Provided data:
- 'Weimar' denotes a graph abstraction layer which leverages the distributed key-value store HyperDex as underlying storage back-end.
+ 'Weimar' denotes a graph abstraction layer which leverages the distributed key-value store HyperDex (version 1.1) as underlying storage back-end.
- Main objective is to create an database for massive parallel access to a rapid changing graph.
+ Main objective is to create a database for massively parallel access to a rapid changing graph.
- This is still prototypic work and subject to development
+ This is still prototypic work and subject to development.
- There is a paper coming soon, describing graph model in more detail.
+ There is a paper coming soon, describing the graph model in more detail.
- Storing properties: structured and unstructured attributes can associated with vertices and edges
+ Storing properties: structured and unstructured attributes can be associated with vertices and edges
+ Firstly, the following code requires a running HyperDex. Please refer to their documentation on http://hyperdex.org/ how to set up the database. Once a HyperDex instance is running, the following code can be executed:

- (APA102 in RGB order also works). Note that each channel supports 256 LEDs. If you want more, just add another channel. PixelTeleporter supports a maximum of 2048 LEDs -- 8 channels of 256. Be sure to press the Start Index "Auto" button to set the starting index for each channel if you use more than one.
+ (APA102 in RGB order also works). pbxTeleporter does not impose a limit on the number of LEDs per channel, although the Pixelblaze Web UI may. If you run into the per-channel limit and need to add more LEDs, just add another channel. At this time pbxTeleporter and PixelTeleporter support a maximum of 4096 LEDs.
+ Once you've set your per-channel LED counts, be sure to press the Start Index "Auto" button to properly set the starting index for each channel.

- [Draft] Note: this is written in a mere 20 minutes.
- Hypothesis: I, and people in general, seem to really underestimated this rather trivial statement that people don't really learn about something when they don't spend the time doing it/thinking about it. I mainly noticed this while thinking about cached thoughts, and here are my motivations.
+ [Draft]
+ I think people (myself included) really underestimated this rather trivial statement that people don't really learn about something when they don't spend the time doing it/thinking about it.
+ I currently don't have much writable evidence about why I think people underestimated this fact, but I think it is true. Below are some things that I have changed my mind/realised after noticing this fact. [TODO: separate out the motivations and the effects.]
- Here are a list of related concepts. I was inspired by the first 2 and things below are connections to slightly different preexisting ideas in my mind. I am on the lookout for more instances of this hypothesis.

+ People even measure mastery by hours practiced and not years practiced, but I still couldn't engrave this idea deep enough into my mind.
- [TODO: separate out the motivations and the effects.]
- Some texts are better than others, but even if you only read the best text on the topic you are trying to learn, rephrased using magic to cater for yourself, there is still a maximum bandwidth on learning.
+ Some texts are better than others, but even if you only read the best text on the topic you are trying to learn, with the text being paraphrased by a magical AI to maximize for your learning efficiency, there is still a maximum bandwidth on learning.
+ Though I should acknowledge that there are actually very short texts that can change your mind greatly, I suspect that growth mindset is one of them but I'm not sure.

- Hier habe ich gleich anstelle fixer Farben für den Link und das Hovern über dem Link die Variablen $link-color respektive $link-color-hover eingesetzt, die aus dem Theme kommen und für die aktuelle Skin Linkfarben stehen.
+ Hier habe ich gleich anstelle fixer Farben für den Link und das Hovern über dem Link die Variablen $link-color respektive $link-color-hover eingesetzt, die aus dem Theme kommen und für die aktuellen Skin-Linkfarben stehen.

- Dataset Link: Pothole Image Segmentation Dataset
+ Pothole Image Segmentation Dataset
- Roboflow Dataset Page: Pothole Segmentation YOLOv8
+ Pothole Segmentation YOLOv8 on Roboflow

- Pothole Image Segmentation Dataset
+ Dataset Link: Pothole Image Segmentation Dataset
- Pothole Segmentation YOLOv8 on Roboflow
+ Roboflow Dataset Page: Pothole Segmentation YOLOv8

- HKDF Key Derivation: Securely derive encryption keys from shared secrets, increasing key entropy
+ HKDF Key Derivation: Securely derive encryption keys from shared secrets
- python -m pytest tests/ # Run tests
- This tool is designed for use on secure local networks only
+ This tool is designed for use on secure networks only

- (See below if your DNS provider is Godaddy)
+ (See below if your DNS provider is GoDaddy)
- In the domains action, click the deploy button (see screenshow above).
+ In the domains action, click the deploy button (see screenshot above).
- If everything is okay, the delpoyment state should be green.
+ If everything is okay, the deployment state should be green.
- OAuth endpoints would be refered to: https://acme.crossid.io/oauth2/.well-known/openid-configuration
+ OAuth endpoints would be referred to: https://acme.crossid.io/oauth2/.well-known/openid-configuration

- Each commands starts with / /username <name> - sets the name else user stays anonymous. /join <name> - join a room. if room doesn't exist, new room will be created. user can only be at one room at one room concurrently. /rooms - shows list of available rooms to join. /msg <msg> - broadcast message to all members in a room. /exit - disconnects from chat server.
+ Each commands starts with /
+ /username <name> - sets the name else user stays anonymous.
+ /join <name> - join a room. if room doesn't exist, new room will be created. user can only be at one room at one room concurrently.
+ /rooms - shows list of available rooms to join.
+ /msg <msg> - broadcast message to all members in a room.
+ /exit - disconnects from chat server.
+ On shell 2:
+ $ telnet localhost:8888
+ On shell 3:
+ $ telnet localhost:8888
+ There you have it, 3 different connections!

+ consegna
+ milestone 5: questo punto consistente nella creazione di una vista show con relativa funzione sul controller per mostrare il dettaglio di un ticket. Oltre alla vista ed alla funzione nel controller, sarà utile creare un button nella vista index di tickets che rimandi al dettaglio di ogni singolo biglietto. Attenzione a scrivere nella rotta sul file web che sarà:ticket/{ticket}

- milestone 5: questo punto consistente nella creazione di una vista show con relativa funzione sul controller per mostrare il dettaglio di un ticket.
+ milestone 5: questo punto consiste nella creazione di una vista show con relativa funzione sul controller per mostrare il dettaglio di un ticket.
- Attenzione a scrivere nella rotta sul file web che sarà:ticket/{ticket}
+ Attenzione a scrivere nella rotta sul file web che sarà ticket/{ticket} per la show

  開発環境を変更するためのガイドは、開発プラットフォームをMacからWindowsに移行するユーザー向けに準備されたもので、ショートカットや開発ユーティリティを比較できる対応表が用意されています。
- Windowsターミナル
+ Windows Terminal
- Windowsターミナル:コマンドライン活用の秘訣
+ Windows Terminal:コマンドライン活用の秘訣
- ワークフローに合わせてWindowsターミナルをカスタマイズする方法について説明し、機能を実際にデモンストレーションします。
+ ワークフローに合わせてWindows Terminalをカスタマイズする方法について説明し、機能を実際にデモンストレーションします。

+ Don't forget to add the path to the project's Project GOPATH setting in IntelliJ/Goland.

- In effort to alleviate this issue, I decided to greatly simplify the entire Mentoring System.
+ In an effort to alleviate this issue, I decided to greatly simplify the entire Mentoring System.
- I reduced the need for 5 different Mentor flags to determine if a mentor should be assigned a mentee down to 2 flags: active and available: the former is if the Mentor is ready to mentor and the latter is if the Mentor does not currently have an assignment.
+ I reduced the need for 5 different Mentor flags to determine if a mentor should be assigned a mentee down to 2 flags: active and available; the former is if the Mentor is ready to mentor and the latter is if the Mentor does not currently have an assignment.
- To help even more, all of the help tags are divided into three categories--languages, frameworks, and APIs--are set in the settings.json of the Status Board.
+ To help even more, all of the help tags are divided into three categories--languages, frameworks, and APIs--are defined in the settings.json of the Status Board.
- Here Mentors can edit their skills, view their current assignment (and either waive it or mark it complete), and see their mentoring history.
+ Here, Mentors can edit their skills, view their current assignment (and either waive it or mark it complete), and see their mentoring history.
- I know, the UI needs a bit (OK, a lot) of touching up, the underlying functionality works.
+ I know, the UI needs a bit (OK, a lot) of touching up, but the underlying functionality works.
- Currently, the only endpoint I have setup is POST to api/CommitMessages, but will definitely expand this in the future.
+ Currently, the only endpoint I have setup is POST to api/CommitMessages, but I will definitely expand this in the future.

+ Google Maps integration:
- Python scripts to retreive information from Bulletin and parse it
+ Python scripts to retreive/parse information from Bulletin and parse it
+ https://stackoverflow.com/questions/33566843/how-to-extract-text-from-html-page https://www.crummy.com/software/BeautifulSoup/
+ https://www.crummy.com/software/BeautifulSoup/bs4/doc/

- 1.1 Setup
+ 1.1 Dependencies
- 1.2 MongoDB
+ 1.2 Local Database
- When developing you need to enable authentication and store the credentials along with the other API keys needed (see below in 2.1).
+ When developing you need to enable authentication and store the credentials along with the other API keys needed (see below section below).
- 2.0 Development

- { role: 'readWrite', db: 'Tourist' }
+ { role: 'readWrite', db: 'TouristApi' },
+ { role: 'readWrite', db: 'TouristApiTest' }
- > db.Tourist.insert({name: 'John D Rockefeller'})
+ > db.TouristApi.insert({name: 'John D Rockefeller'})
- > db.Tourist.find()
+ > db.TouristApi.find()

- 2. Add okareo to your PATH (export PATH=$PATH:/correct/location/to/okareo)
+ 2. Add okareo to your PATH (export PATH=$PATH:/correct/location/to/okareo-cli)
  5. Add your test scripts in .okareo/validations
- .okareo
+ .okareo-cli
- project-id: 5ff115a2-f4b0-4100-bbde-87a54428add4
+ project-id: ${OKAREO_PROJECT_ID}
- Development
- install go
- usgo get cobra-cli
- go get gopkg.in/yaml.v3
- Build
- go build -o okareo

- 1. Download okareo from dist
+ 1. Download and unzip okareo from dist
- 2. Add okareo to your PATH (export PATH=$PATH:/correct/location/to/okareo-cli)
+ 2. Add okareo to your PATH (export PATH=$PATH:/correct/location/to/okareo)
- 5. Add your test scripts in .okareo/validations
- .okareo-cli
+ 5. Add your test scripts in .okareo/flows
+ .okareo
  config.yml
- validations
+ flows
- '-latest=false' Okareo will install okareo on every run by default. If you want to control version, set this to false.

Your assignment: In the material above, find each line containing the word "OAuth" and copy it.

Answer for this exercise:
- OAuth endpoints would be refered to: https://acme.crossid.io/oauth2/.well-known/openid-configuration
+ OAuth endpoints would be referred to: https://acme.crossid.io/oauth2/.well-known/openid-configuration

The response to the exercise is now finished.